#### Exercise details:
Below are entries to examine: work out how many lines contain the word "right", and give only that number.
Start of Extracted material
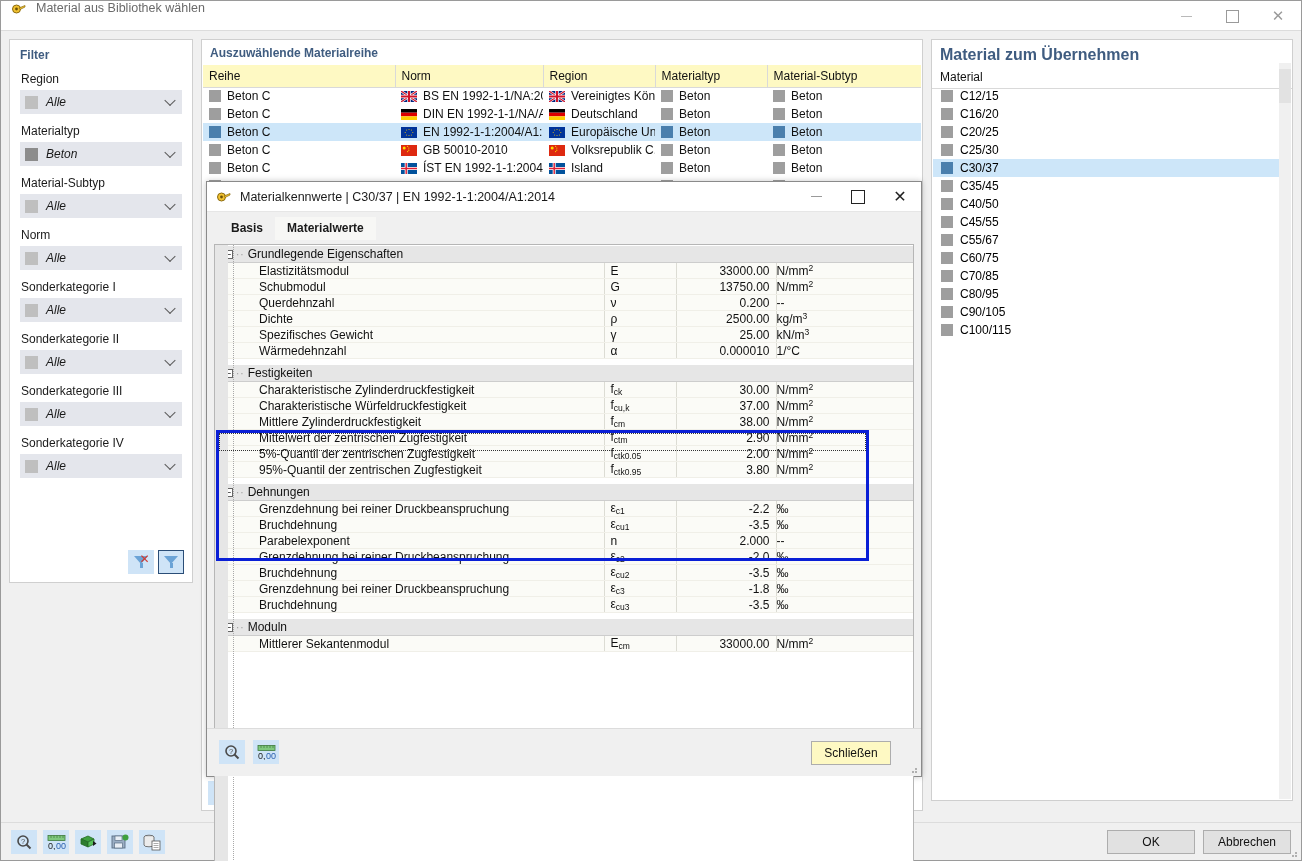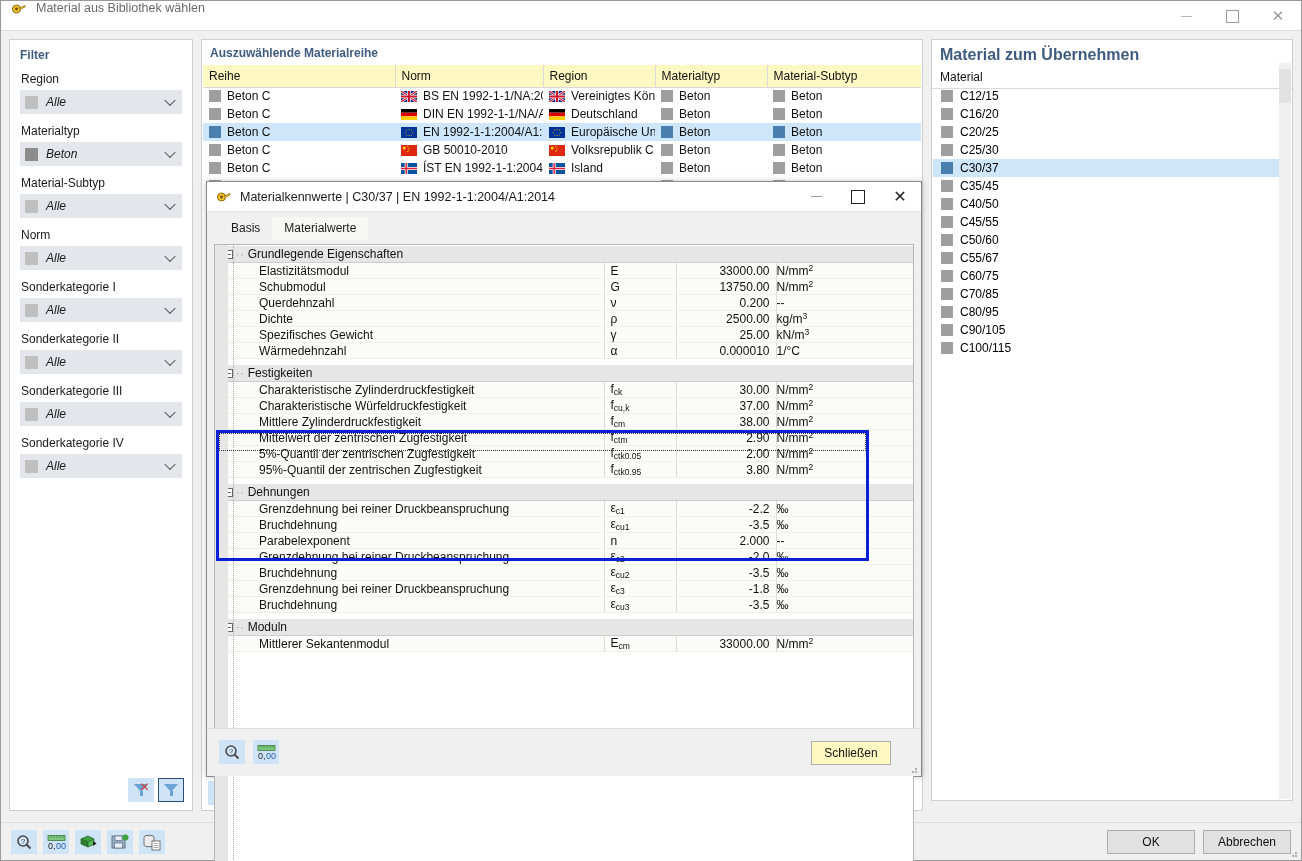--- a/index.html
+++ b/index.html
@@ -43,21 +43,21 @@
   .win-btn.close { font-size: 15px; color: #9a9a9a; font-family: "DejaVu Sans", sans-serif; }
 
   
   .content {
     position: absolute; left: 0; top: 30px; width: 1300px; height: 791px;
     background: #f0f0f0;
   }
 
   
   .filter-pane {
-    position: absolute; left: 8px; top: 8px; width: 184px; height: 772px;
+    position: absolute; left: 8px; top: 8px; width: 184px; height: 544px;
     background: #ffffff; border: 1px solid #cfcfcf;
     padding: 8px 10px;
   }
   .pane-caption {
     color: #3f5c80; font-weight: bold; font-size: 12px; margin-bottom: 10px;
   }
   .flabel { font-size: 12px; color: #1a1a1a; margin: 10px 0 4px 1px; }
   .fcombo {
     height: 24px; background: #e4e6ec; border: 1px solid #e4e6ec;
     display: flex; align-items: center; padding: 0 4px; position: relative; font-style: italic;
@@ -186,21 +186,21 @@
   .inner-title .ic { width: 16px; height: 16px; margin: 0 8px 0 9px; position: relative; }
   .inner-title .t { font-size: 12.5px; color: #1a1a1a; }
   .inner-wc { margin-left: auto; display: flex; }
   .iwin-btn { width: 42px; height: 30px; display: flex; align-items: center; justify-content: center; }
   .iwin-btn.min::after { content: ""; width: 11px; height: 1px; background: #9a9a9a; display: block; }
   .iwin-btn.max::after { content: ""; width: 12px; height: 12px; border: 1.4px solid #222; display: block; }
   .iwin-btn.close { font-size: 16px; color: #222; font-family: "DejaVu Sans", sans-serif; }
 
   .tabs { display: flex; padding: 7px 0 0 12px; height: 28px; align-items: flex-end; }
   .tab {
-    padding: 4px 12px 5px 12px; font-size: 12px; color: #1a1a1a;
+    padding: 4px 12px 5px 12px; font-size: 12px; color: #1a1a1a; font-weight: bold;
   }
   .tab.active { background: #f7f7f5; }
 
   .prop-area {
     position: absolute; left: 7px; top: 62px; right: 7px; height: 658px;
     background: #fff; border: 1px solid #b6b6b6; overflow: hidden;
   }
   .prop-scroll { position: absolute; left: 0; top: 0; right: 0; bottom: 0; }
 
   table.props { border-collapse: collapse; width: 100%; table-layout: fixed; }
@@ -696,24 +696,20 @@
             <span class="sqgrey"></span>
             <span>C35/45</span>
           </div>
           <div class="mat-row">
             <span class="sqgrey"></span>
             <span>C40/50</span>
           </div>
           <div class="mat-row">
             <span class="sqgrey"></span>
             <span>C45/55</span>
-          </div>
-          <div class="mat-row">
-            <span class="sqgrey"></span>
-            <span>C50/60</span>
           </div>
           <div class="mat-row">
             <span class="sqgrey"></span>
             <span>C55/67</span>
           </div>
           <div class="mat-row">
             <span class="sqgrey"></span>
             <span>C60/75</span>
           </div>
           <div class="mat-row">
End of Extracted material
#### Written answer:
2